== Work required ==
How do the records below read from their first line through the line containing "NUOVO: 6 for 390.00 -> none"? Write those lines out exactly.

START Data to use

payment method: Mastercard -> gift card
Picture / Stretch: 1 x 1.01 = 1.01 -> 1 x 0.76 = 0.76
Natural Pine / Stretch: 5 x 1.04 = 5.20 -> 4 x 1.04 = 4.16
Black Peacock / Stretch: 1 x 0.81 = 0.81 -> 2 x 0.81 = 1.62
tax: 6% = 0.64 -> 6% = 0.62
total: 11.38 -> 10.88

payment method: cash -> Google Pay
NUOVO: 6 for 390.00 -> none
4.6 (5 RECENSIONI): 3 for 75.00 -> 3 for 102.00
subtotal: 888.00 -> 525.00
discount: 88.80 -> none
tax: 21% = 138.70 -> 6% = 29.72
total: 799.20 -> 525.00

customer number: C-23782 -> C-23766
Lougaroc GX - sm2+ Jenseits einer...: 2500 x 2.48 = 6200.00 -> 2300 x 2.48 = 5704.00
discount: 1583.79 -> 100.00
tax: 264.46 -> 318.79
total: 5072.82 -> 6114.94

END Data to use

== Result ==
payment method: Mastercard -> gift card
Picture / Stretch: 1 x 1.01 = 1.01 -> 1 x 0.76 = 0.76
Natural Pine / Stretch: 5 x 1.04 = 5.20 -> 4 x 1.04 = 4.16
Black Peacock / Stretch: 1 x 0.81 = 0.81 -> 2 x 0.81 = 1.62
tax: 6% = 0.64 -> 6% = 0.62
total: 11.38 -> 10.88

payment method: cash -> Google Pay
NUOVO: 6 for 390.00 -> none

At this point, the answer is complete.